Is this love?



…土曜日。
大学近くのアパートから、直接啓吾から指定されたイタ飯屋に俺は向かった。

どうしようもなく落ち着かない感情を押し隠す様に吊り輪を握りしめていた俺を、電車は淡々と空座へと運び。

気が付けば、駅からすぐ側にあるイタ飯屋に着いてしまっていた。

啓吾が、井上に声をかけたとは限らないのに。
…それでも俺は何かに怯え、同時に何かに期待して。

俺は胸中を駆け巡る複雑な感情を落ち着かせる様に大きく深呼吸をし、意を決して店の中に入った。




「いっちごぉ~!久しぶりだなぁ~!」

店の中を見回せば、ブンブンと音がしそうなほど手を振りながら、啓吾が俺の名を叫んで居場所を主張しているのが嫌でも目に入った。

「…啓吾、恥ずかしいからやめろって…。」

それでも、啓吾が高校時代と全然変わっていないことに少し安堵しながら、俺は店の奥の一団に近づく。

…そうして、すぐさま目に入ったのは、たつきのすぐ隣に座っている、胡桃色。
あれほど会いたかったはずなのに目を会わせることもできず、俺の心臓はどくりと嫌な音を立てる。
…解ってる。それは、俺に井上を傷付けた、負い目があるから。

「一護、いつまでも突っ立ってないで、早く座ったら?」

そう水色に声をかけられて、はっとした俺は空いている席を慌てて探し、井上とは違うテーブルに座った。

「今、日程とか役割分担とか確認していたところ。」
「そう?久しぶりすぎて、話が脱線してばっかりじゃない!」

かつての高校時代の教室の様な盛り上がりを見せる一団。
たつき達の態度を見る限り、俺が井上をフッたことはどうやら誰にも知られていない様で、俺は内心安堵の溜め息をつく。

それでも、水やメニューに手を伸ばすフリをしながらちらちらと井上の様子を伺えば、たつき達と楽しそうに談笑するその笑顔は、半年前より少し大人びた様に見えて、ちくりと胸が痛んだ。
…この半年、時が止まったままだった俺を置いて、井上だけが大人になってしまった様な気がして。
まるで目の前の光景から逃げるかのように、俺は選ぶフリをするべくメニューに目を落とすしかなかった。
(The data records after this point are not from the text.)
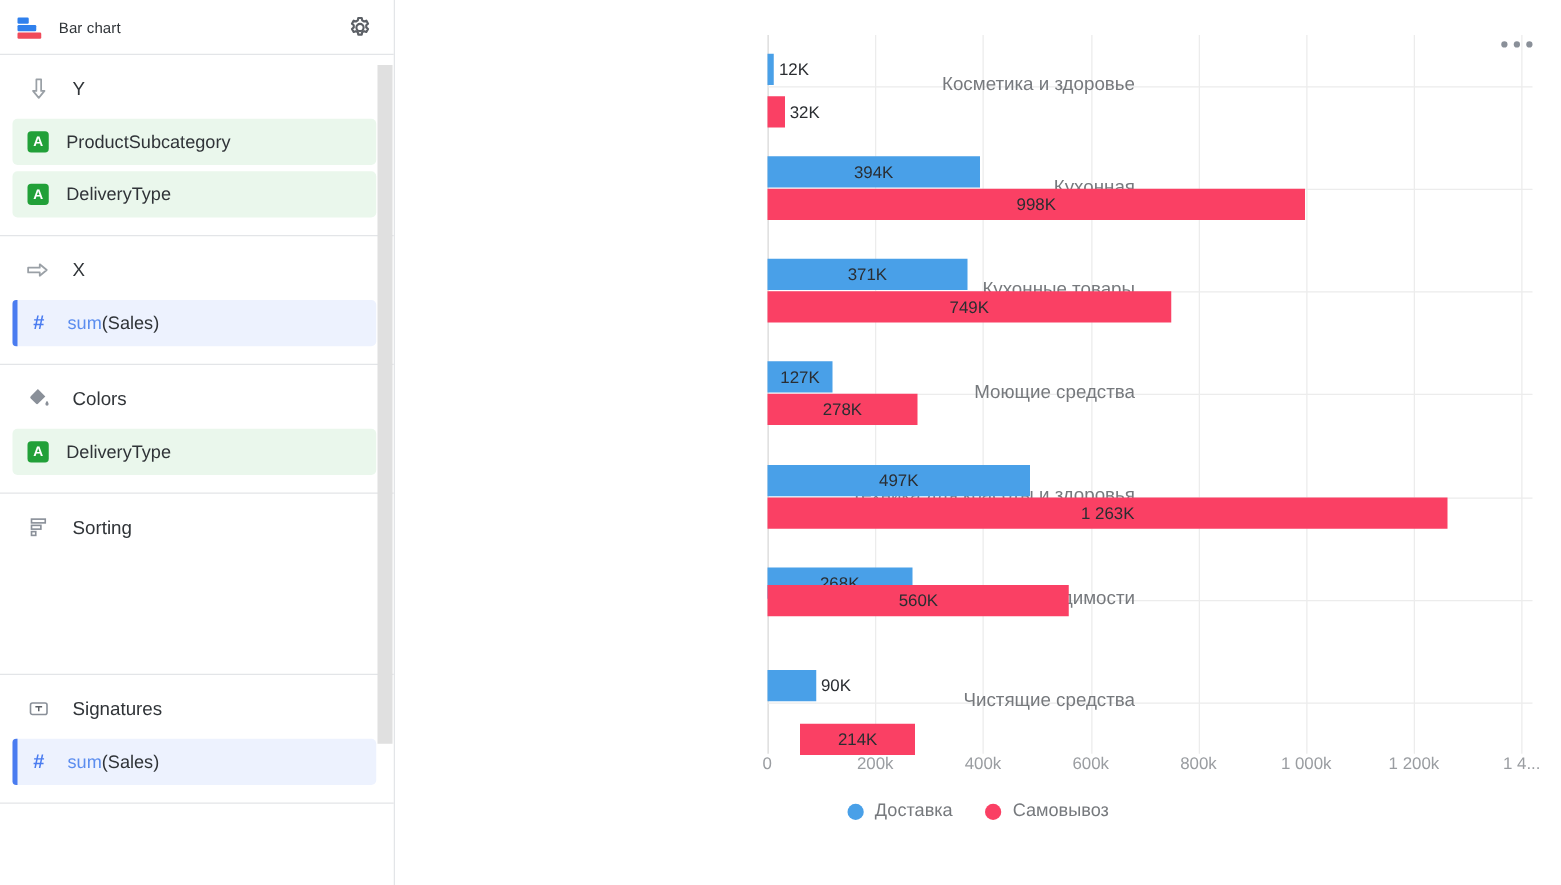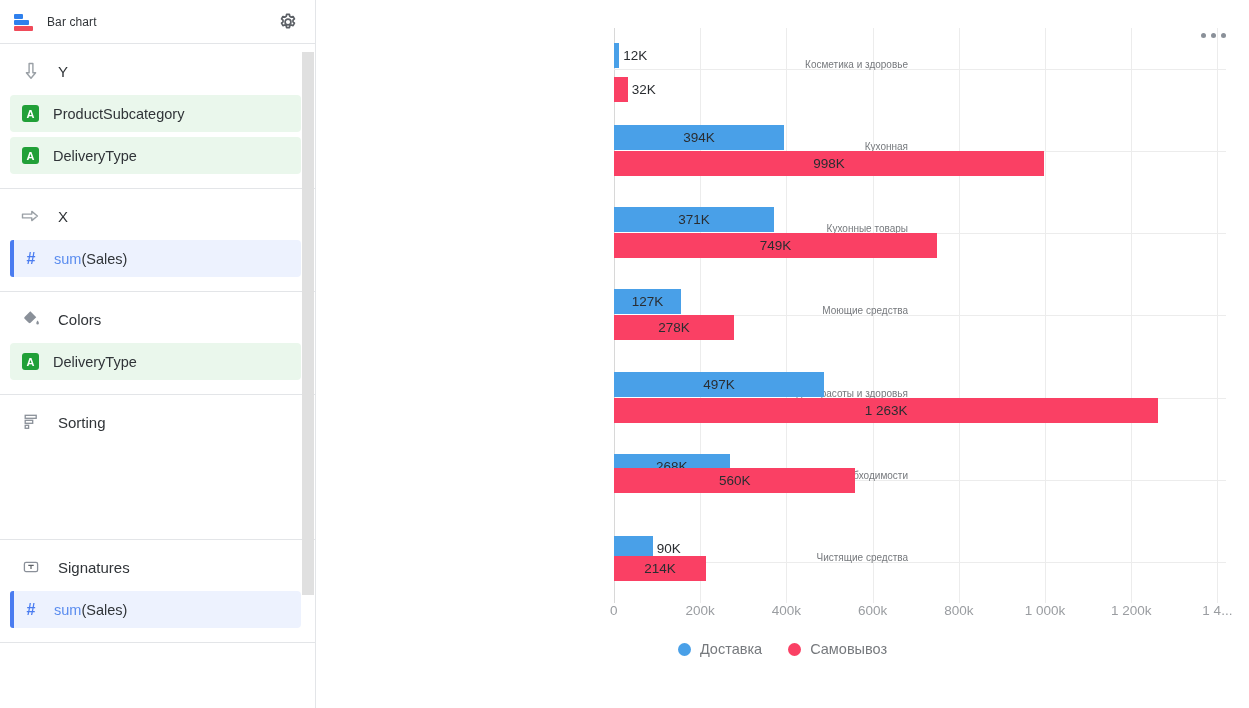"Косметика и здоровье" .cat-label { font-size: 10px -> 15px }
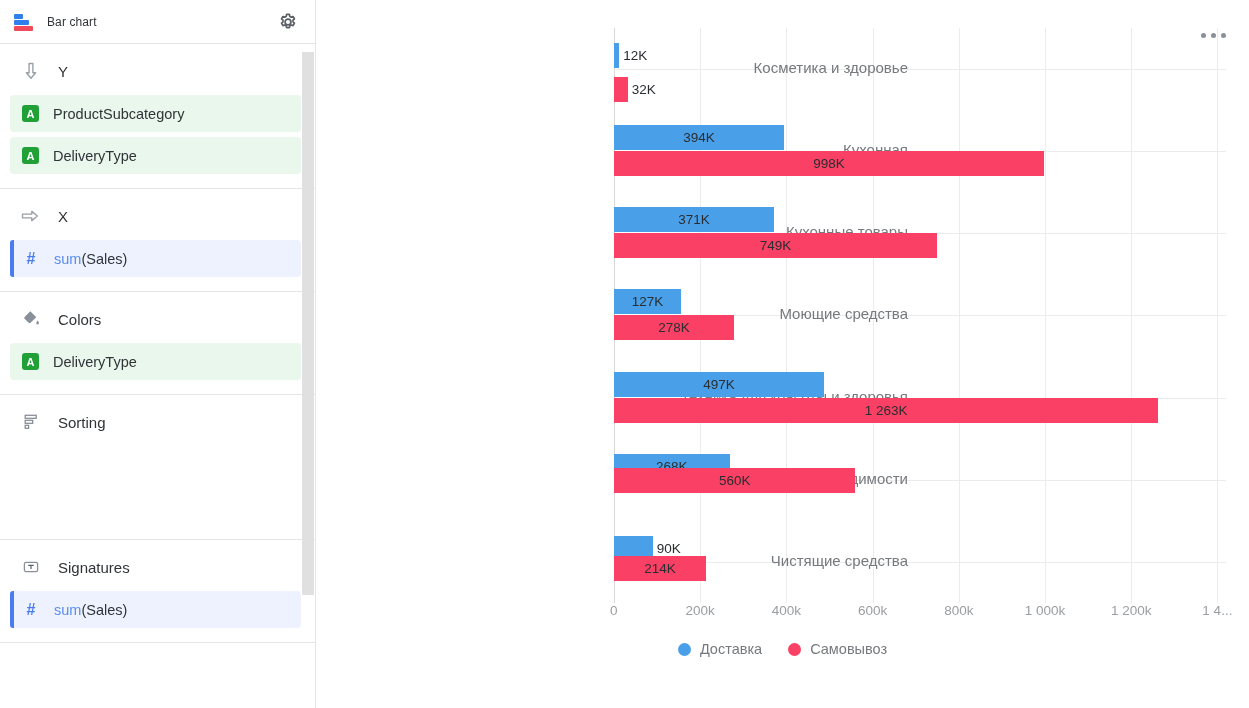"127K" div.bar { width: 67px -> 52px }
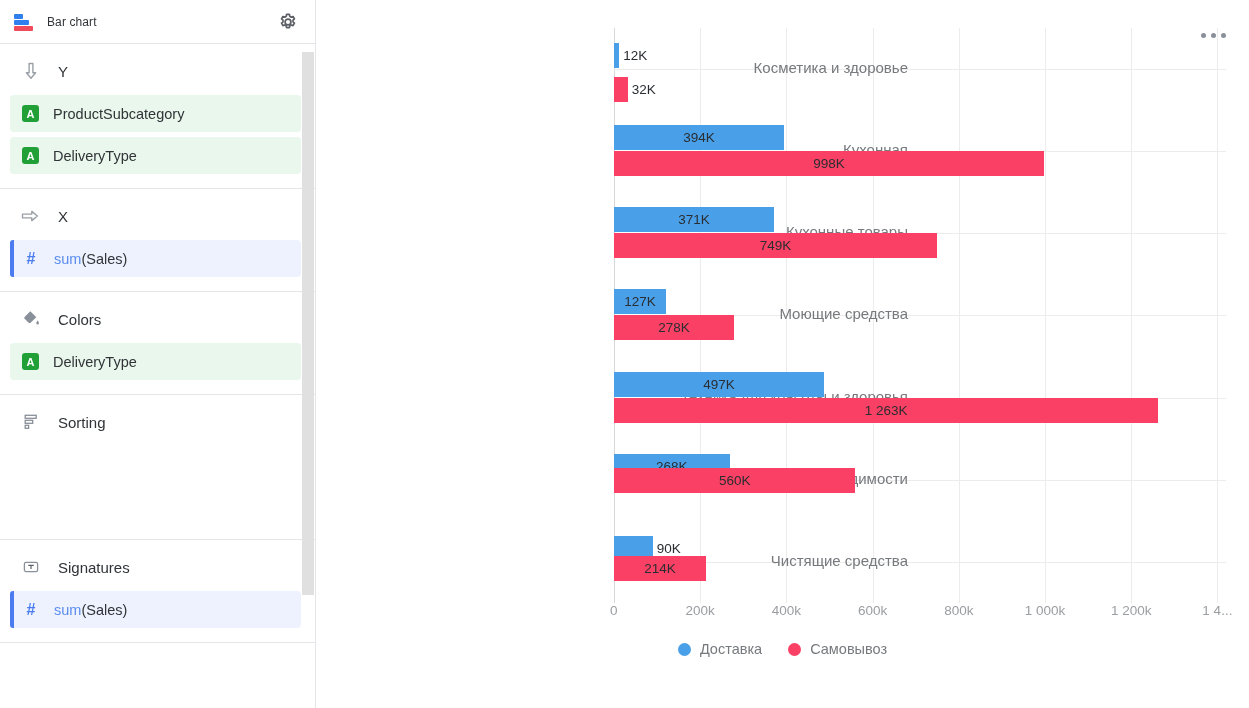"214K" div.bar-wrap { padding-left: none -> 26px; top: 35px -> 58px }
…結局、喋ってばかりでメニューの注文すらまとまらない俺達は、水色の提案でバイキング形式のディナーコースを注文することにした。
各々、食べたい料理を皿に盛り、今回集まった本来の目的である越智さんの結婚話に花を咲かせる。

越智さんの結婚相手が、同じ空座一高の数学の先生らしいとか、結婚式の予定は12月末だとか。

周りのメンバーが勝手に盛り上がってくれるのに助けられていた俺は、黙って相槌を打つだけで喋らないため料理の減りが異常に速く。
気が付けば、俺の皿は空になっていた。

話に水を差さないよう、なるべく静かに立ち上がり、俺はおかわりを求めてバイキング料理の並ぶ離れへと向かう。
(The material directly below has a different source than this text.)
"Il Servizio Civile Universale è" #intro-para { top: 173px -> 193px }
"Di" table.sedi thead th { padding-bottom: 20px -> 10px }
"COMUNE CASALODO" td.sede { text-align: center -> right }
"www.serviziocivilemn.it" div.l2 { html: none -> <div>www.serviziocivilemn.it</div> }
…そこで、見つけた後ろ姿に、俺は思わず歩みを止めた。
胡桃色の長い髪が、料理を前に行ったり来たりしている。

「…井上…。」

一瞬、何かしら理由をつけて席へ戻りたい衝動にかられたが、しかし『これはチャンスだ』と頭の中で訴えるもう一人の自分が、俺の足を一歩ずつ前へと進めた。

「井上も、おかわりに来たのか?」

精一杯の勇気を振り絞りカラカラの喉で井上に声を掛ける。
肩がびくんっと大きく震え、驚いた様に井上が振り向いた。

「…く、黒崎くん…。あ、うん、そうなんだ。黒崎くんも…?」「…ああ、まあな。」

またすぐに料理の方に向き直り、皿にパスタを乗せる井上。

「…元気だったか?」
「うん。黒崎くんも元気そうでよかったよ。」

そんな社交辞令を交わしながら、俺の心臓はバクバクと激しく音を立てていた。

俺は、井上に会いたかった。
この半年、ずっとそう思ってたんだ。
じゃあ、井上は…?

頭の中でぐるぐると巡るそんな想いが俺の口から跳び出した時、それは自分でも唖然とするほどひねくれた形に変わっていた。

「…井上は、彼氏とか、できたか…?」

言ってしまってから俺を襲う、後悔と期待がない交ぜになった感情。

…けれど。

「…うん…。」

とても小さな声で、それでも俺の耳に届いたのは肯定の二文字。

…井上は、俺に背中を向けたまま、確かに頷いたのだった。